What was most remarkable about John Tory’s campaign was that despite his past as a leader of the Conservative Party, he received endorsements from a number of capital-l Liberals. They included Ontario Member of Provincial Parliament Mitzie Hunter, federal MP Arnold Chan, and others. Tory also enjoyed support from many so-called ‘ethnics’ in Toronto, such as Hunter, who is Black, and her colleague in provincial cabinet Michael Chan (relationship to Arnold Chan uncertain – the last name ‘Chan’ among Chinese is like ‘Smith’ among Anglo-Saxons). The local Toronto paper the Caribbean Camera, which speaks for people from the Caribbean of all races (Blacks but Chinese and East Indians as well), went a step further and recommended in an editorial that readers vote for John Tory. Tory got a more cautious but definitive endorsement from the Italian-Canadian daily Corriere Canadese. The Corriere described him as the best person for the job on hand. Although some said it was in ethnic minorities’ self-interest to vote for Olivia Chow, her low percentage at the polls suggested members of the city’s cultural communities felt differently. (Perhaps in addition the ‘ethnics’ did not like being told they didn’t ‘know what’s good for them.’)
I also believe that John Tory’s moderate conservatism appealed to a considerable number of Torontonians. He has been called ‘socially liberal, fiscally conservative.’ It’s a label sometimes scoffed at by self-described progressives. For example, in an article about Tory in the Toronto Star, feminist leader Judy Rebick questioned whether one could be liberal solely from a social angle when ‘most inequality is due to the conservative restructuring of the economy.’ Toronto voters, like the ‘ethnics,’ seemed to think otherwise, however. In other words, they might appreciate a mayor who will march in the Gay Pride Parade, which Mayor Rob Ford always found an excuse not to do, but who won’t raise taxes arbitrarily. Interestingly, one of the people who expressed happiness at Tory’s victory was Ontario (Liberal) Premier Kathleen Wynne, an open lesbian.

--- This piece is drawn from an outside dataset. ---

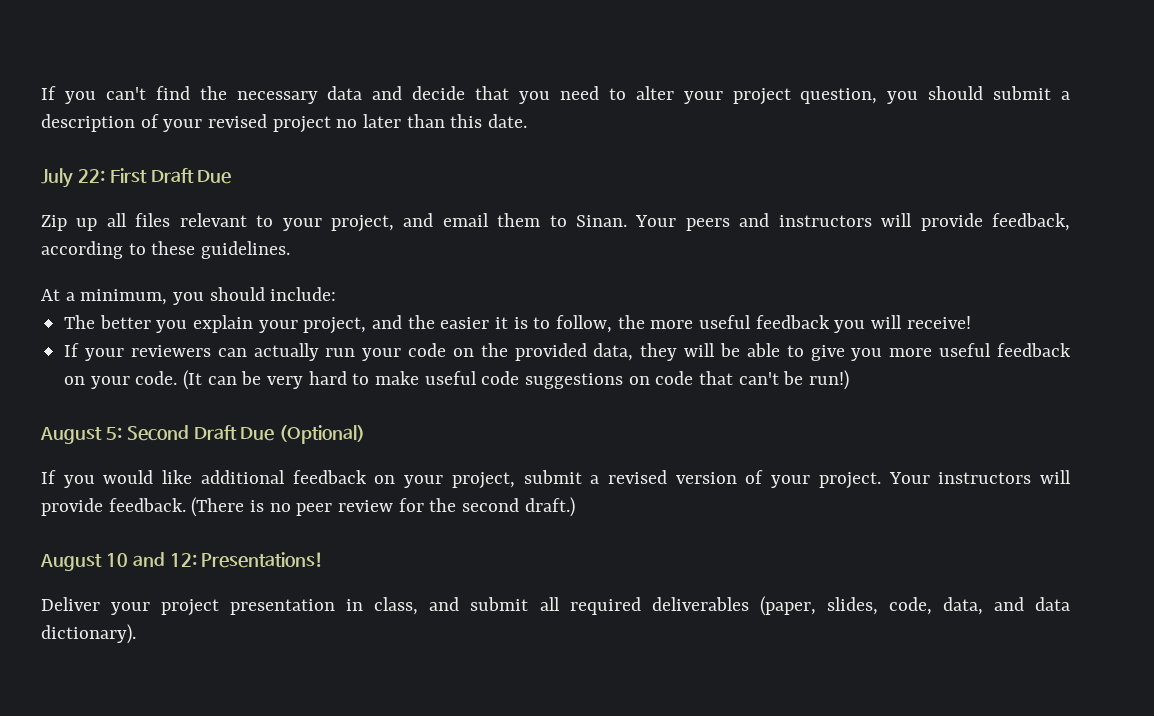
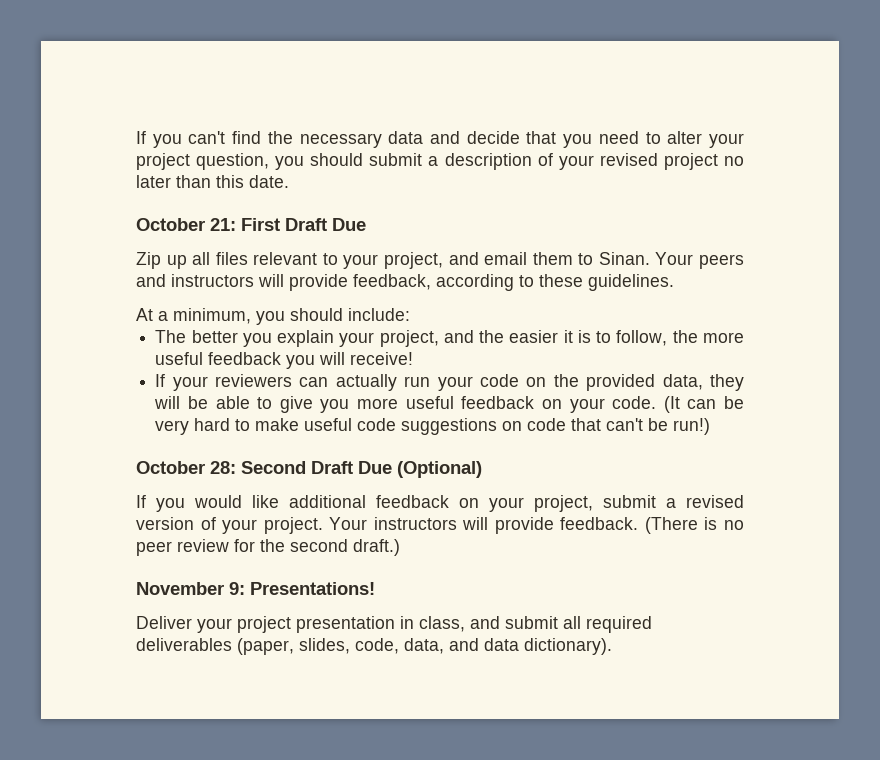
[41,168,105,188] July 22: -> [136,218,236,231] October 21:
[40,427,122,444] August 5: -> [136,461,236,474] October 28:
[40,552,197,571] August 10 and 12: -> [136,582,245,595] November 9:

Personally, I did not vote in these elections. There was no one candidate I could say I really ‘believed in’ enough to support. If I had been forced to vote, though, I most likely would have chosen John Tory. His low-key conservatism would have appealed to me. That is why, as I’ve mentioned in some of my other articles, I’ve generally veered between the Liberals and Conservatives at the ballot box. Like the writer in the Italian-Canadian paper, I believe Tory is the right person for the job. Let us hope he does well in his new role.